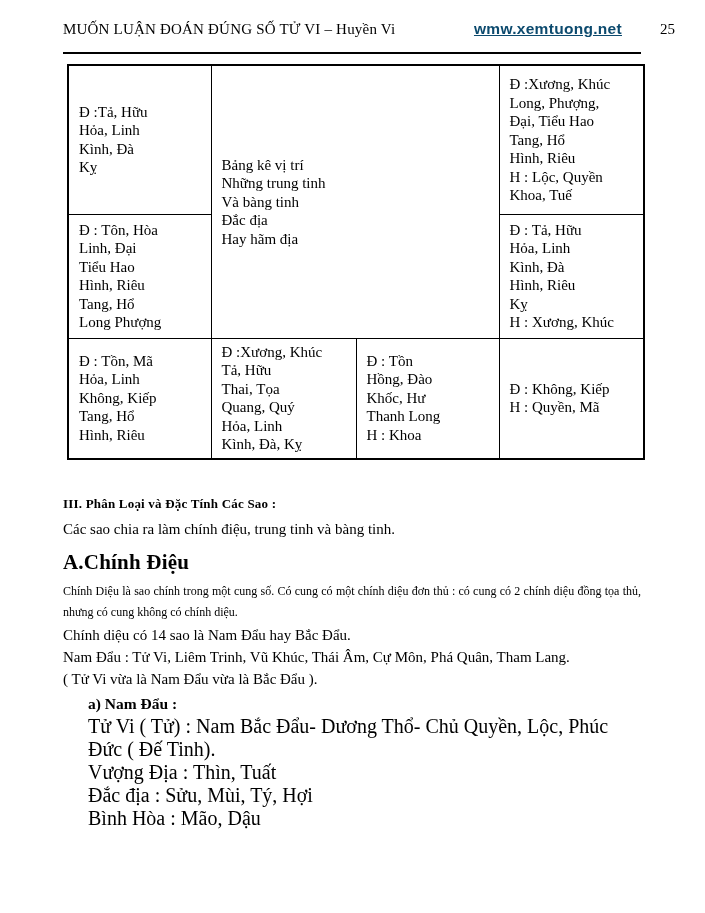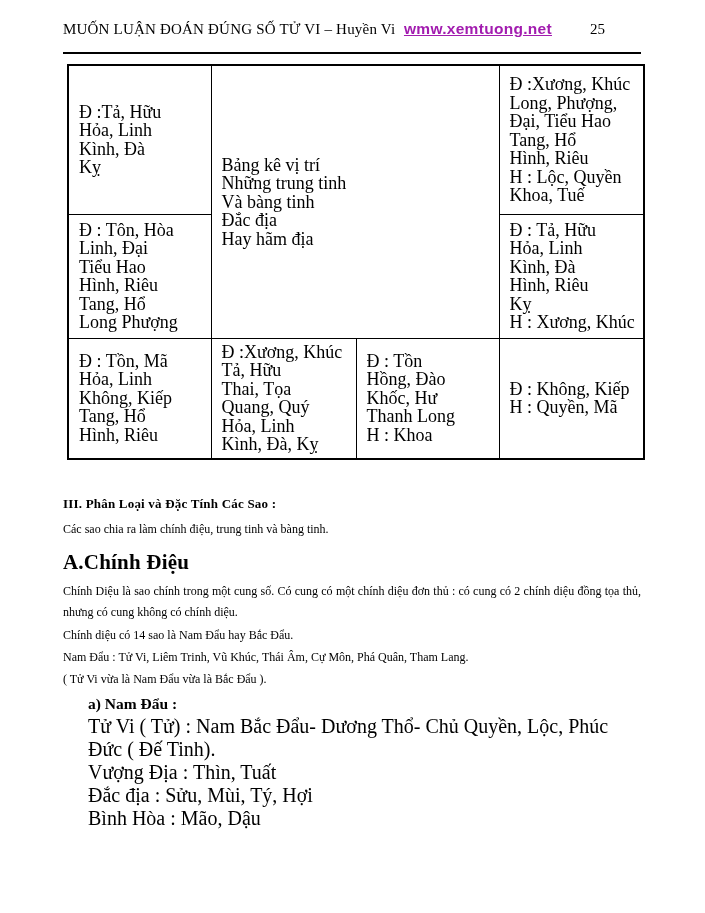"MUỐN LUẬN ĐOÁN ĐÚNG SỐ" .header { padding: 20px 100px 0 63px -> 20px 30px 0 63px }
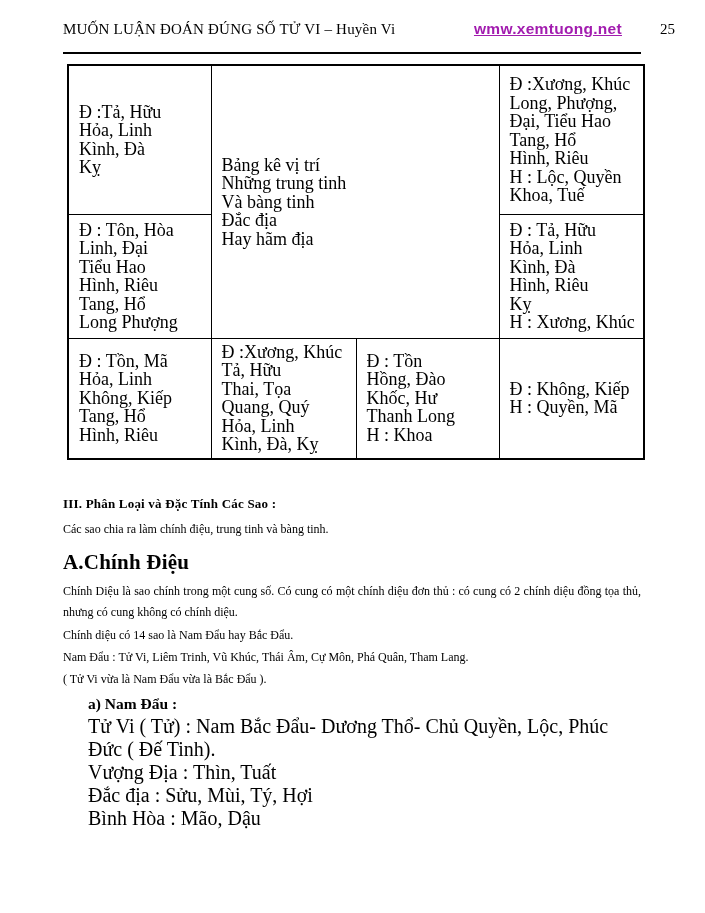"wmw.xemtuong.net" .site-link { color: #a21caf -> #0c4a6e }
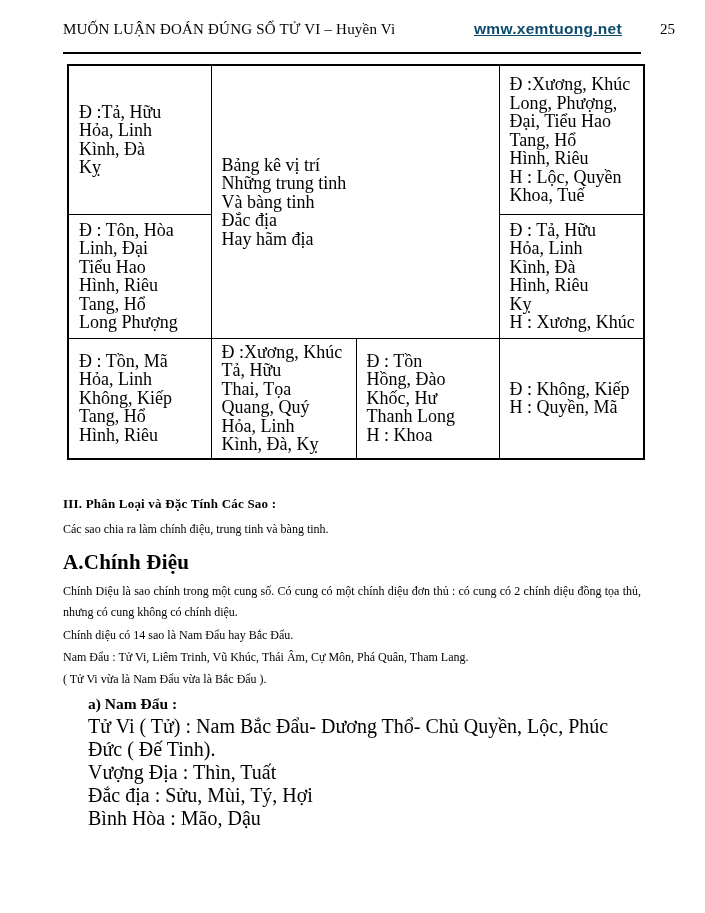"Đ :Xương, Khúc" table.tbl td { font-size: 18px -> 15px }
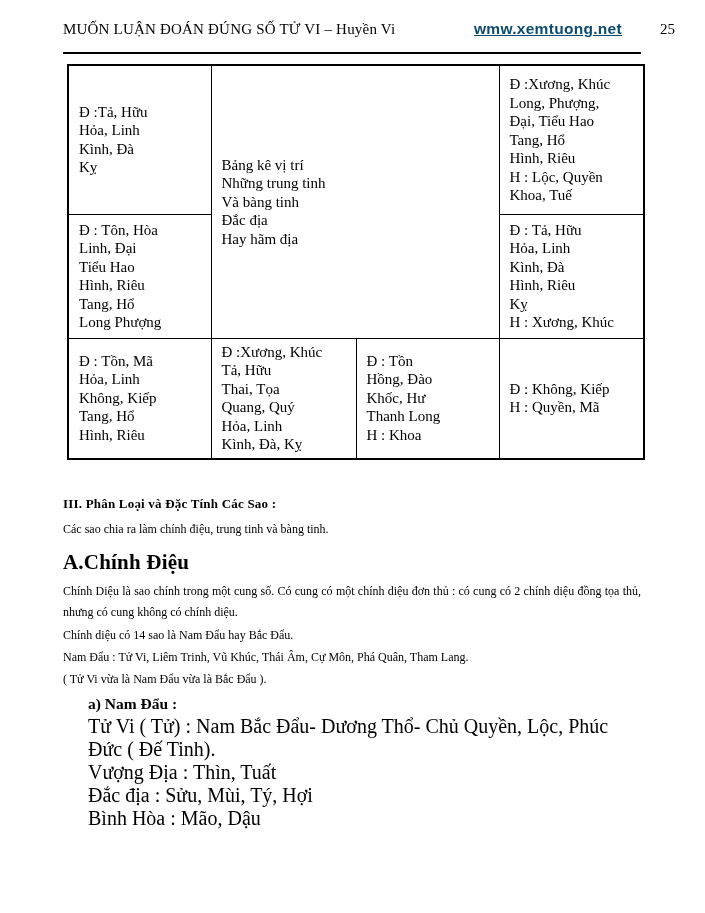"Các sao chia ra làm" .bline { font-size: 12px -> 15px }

...

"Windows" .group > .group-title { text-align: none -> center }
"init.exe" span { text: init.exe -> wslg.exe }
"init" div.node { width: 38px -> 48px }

WHAT THIS TASK INVOLVES. Set the pictures aside and transcribe exactly the stretch of lines above, beginning with the one holding "color: #a21caf ->" and ending with the one holding "sao chia ra".

RESULT.
"wmw.xemtuong.net" .site-link { color: #a21caf -> #0c4a6e }
"Đ :Xương, Khúc" table.tbl td { font-size: 18px -> 15px }
"Các sao chia ra làm" .bline { font-size: 12px -> 15px }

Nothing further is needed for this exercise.